= Beginning of Section =
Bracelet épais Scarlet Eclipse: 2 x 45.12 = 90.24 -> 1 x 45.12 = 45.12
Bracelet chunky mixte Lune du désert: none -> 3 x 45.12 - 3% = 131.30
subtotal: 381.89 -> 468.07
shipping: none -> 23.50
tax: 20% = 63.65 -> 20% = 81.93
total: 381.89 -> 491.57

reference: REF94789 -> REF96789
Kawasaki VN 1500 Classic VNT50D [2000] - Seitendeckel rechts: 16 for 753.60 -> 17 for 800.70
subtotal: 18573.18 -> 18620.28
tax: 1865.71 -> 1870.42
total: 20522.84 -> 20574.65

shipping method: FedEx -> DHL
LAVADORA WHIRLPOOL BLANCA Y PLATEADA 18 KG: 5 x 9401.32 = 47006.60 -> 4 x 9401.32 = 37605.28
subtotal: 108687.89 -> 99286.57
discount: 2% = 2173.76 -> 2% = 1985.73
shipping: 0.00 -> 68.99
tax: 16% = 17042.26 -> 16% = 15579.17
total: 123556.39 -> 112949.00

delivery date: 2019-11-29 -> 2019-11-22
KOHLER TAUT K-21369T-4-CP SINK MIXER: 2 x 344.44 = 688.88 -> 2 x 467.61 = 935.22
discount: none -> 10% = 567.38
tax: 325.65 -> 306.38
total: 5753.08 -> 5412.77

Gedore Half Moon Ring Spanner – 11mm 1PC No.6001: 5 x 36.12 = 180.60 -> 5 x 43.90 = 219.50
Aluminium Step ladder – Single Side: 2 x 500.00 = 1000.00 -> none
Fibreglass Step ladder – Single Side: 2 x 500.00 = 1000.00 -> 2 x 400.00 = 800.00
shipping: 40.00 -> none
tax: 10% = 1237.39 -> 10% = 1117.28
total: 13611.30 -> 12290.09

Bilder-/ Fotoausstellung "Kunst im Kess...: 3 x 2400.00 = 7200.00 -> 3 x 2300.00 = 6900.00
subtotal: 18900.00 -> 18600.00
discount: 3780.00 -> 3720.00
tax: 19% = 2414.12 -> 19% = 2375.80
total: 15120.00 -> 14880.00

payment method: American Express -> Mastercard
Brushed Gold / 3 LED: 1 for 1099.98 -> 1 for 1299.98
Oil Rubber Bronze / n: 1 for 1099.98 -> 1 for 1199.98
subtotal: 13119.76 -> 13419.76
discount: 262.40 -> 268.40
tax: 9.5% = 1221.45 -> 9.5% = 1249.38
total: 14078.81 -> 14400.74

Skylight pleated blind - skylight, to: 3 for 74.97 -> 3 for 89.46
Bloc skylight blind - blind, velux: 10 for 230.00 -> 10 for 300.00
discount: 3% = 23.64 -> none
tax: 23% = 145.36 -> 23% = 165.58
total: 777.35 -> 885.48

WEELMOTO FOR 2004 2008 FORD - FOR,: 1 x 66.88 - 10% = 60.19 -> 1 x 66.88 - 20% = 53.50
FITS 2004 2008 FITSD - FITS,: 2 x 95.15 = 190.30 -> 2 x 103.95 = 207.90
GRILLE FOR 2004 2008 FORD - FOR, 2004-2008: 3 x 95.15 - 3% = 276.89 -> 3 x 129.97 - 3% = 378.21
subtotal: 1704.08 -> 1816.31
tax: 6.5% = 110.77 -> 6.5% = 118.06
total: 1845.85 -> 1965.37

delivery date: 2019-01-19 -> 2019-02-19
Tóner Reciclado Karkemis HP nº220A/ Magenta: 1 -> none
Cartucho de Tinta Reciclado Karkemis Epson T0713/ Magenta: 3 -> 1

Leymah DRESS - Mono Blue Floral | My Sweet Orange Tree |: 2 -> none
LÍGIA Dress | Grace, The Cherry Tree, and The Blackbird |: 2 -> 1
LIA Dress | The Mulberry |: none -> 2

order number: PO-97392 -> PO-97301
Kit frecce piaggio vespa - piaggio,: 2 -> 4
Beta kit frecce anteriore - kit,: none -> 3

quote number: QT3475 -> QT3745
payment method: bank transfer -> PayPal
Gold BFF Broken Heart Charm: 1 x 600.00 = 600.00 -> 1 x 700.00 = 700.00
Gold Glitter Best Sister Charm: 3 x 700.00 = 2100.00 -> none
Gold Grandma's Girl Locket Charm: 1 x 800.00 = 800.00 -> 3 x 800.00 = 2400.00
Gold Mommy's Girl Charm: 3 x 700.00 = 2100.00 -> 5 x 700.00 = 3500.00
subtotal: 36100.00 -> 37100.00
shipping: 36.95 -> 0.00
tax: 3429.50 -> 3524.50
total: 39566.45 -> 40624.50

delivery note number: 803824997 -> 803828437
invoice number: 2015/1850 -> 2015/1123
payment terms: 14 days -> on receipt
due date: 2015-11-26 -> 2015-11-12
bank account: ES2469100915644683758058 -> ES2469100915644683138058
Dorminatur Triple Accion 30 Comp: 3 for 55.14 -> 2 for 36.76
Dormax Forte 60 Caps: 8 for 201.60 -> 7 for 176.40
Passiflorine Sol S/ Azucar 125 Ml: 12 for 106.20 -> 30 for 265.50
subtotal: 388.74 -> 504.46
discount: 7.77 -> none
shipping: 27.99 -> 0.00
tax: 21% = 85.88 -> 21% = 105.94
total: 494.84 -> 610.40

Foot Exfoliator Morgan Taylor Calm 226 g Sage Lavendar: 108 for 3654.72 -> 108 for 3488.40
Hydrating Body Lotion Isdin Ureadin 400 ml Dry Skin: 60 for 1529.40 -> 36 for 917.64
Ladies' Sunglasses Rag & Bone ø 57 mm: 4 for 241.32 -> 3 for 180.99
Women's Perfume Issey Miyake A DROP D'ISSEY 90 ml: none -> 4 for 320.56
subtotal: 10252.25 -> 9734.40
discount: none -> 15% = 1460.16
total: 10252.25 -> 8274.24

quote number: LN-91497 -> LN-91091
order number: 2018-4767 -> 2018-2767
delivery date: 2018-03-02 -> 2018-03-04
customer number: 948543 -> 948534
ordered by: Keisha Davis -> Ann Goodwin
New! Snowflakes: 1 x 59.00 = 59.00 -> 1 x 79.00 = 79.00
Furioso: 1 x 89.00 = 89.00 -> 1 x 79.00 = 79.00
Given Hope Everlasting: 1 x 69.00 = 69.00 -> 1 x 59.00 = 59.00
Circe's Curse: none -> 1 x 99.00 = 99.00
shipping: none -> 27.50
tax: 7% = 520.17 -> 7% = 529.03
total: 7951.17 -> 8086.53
= End of Section =
ASSIGNMENT
Using the listing above, show every line that includes the string "blind".

RESULT
Skylight pleated blind - skylight, to: 3 for 74.97 -> 3 for 89.46
Bloc skylight blind - blind, velux: 10 for 230.00 -> 10 for 300.00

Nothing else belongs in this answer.